2024 EQ     1         Legislative Impoverishment of Carers and Persons With Disabilities ***

Submitted by BMW Working Group

Comhdháil notes:

€450 is the weekly wage needed for a high standard of living (Immigration Advice Service)

Comhdháil further notes:

Carers Allowance, Invalidity Pay and Disability Benefit are set well below this figure.

Comhdháil further notes:

Disability Benefit, Invalidity Pay and Carers Allowance come with strict limits on income, permission to acquire education and accessing employment.

Comhdháil further notes:

Ireland has the 5th lowest employment rate for disabled persons in the EU. The harsh impositions and inadequate provisions condemn disabled persons and carers to poverty.

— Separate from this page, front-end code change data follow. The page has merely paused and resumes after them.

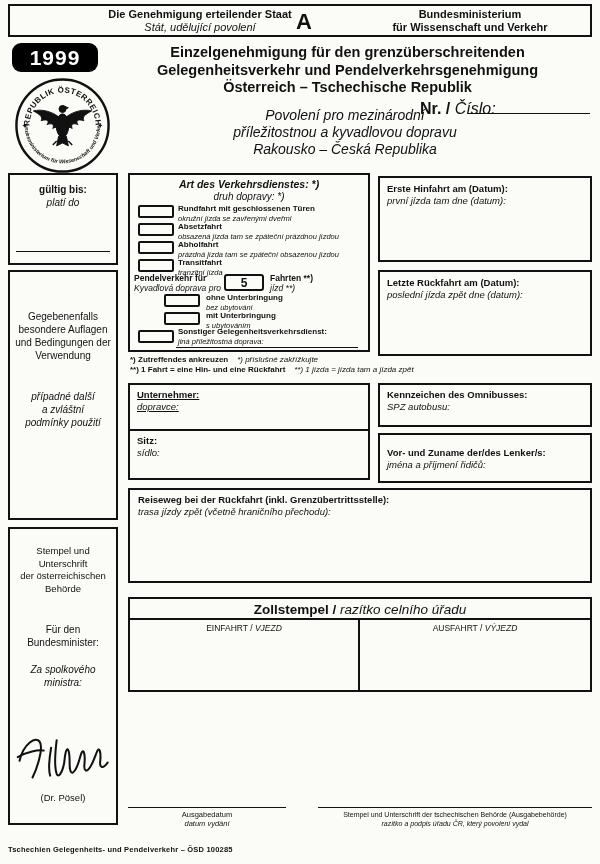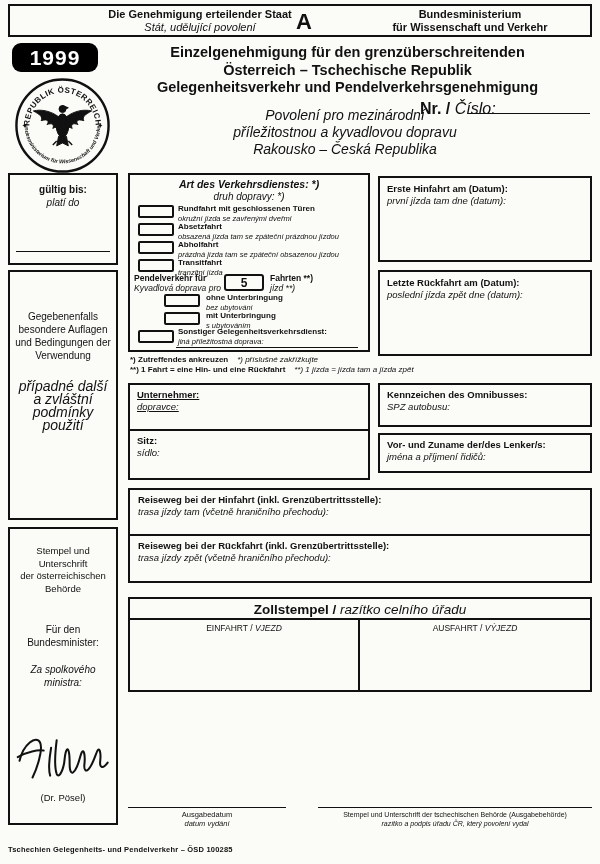--- a/index.html
+++ b/index.html
@@ -50,8 +50,8 @@
 
   <div class="abs ctr" style="left:105px;top:44px;width:485px;">
     <span class="de" style="font-size:14.5px;display:block;line-height:17.5px;">Einzelgenehmigung für den grenzüberschreitenden</span>
+    <span class="de" style="font-size:14.5px;display:block;line-height:17.5px;">Gelegenheitsverkehr und Pendelverkehrsgenehmigung</span>
     <span class="de" style="font-size:14.5px;display:block;line-height:17.5px;">Österreich – Tschechische Republik</span>
-    <span class="de" style="font-size:14.5px;display:block;line-height:17.5px;">Gelegenheitsverkehr und Pendelverkehrsgenehmigung</span>
   </div>
 
   <div class="abs" style="left:14px;top:77px;width:97px;height:97px;">

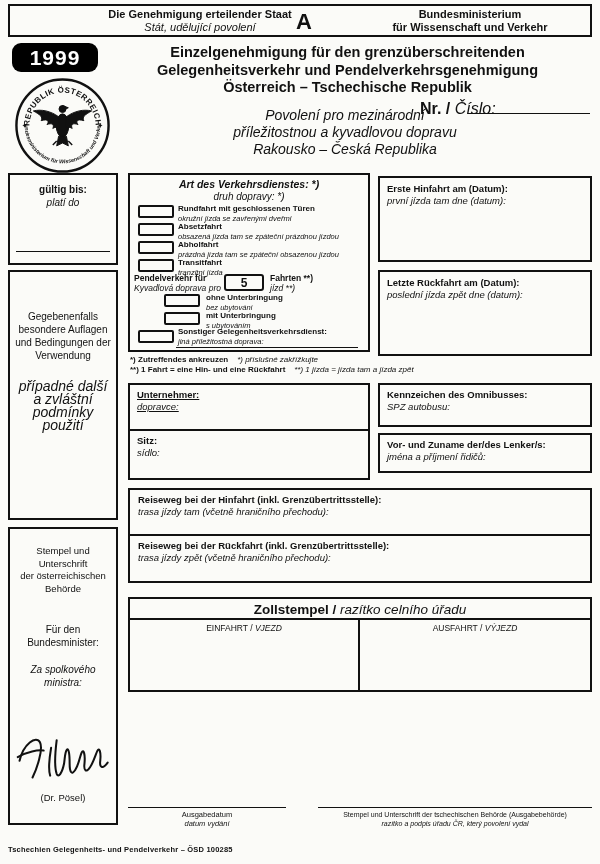--- a/index.html
+++ b/index.html
@@ -107,7 +107,7 @@
         <span style="display:block;">und Bedingungen der</span>
         <span style="display:block;">Verwendung</span>
       </span>
-      <span class="cs" style="font-size:14px;display:block;line-height:13px;margin-top:18px;">
+      <span class="cs" style="font-size:10px;display:block;line-height:13px;margin-top:28px;">
         <span style="display:block;">případné další</span>
         <span style="display:block;">a zvláštní</span>
         <span style="display:block;">podmínky použití</span>

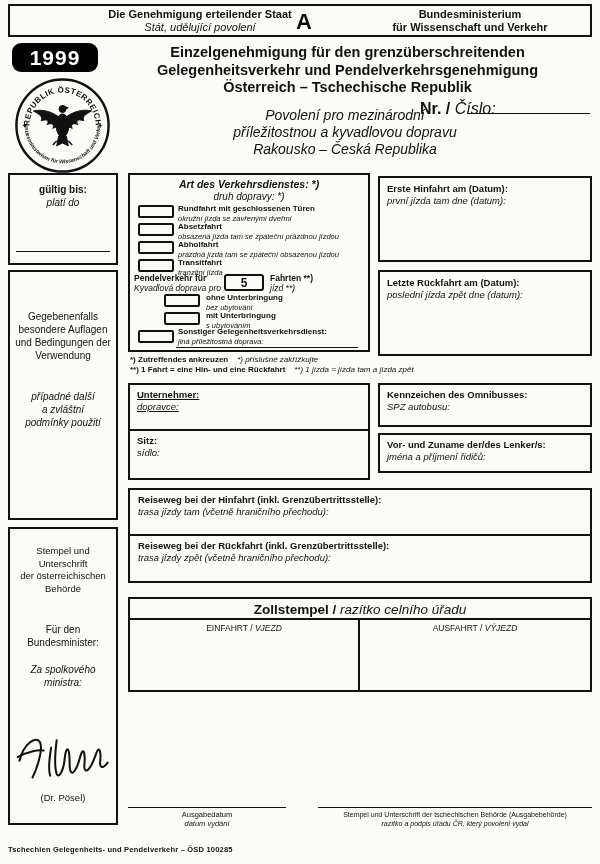--- a/index.html
+++ b/index.html
@@ -244,7 +244,7 @@
     <span class="cs">SPZ autobusu:</span>
   </div>
 
-  <div class="box fieldlbl" style="left:378px;top:433px;width:214px;height:40px;padding:4px 7px;">
+  <div class="box fieldlbl" style="left:378px;top:433px;width:214px;height:50px;padding:12px 7px;">
     <span class="de">Vor- und Zuname der/des Lenker/s:</span>
     <span class="cs">jména a příjmení řidičů:</span>
   </div>

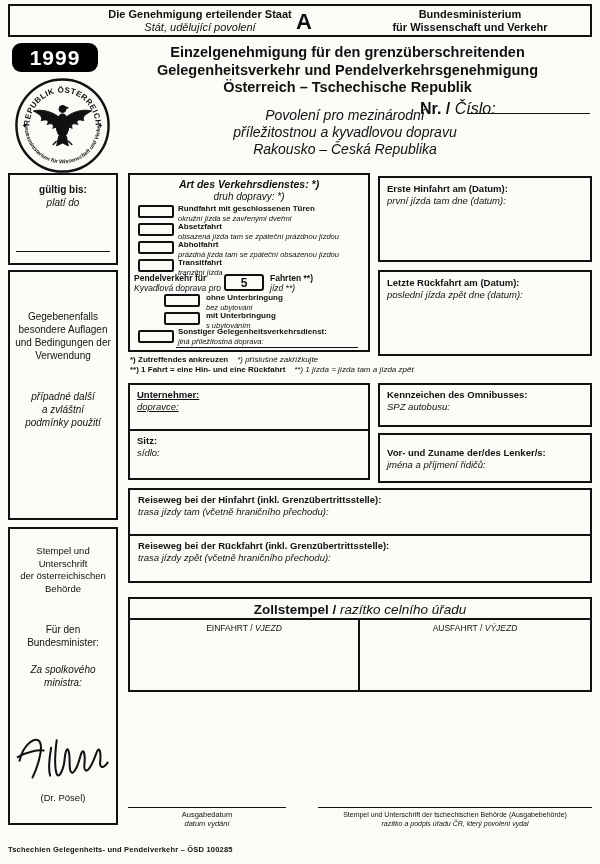--- a/index.html
+++ b/index.html
@@ -250,10 +250,6 @@
   </div>
 
   <div class="box" style="left:128px;top:488px;width:464px;height:95px;">
-    <div class="fieldlbl" style="height:46px;border-bottom:2px solid var(--ink);padding:4px 8px;box-sizing:border-box;">
-      <span class="de">Reiseweg bei der Hinfahrt (inkl. Grenzübertrittsstelle):</span>
-      <span class="cs">trasa jízdy tam (včetně hraničního přechodu):</span>
-    </div>
     <div class="fieldlbl" style="padding:4px 8px;">
       <span class="de">Reiseweg bei der Rückfahrt (inkl. Grenzübertrittsstelle):</span>
       <span class="cs">trasa jízdy zpět (včetně hraničního přechodu):</span>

Comhdháil therefore mandates:

The VP for Equality and Citizenship to lobby the Department for Children, Equality, Disability, Integration and Youth to:

Raise Disability Benefit and Carers Allowance to match the cost of living

Automatically transfer students qualified for receiving Invalidity Pay to Disability Benefit

Abolish the harsh limits on income and working hours

2024 EQ     2         Transgender Healthcare (NI) ***

Proposed by: USI VP for Equality & Citizenship

Comhdháil Notes:

The main public health service for trans and gender diverse adults to access gender-affirming care in Northern Ireland is the Brackenburn Clinic. The service provides assessments, psychological supports and onward referrals, where appropriate, for hormone replacement therapy and surgery. The only way to be referred to the service is either via a GP or a mental health professional.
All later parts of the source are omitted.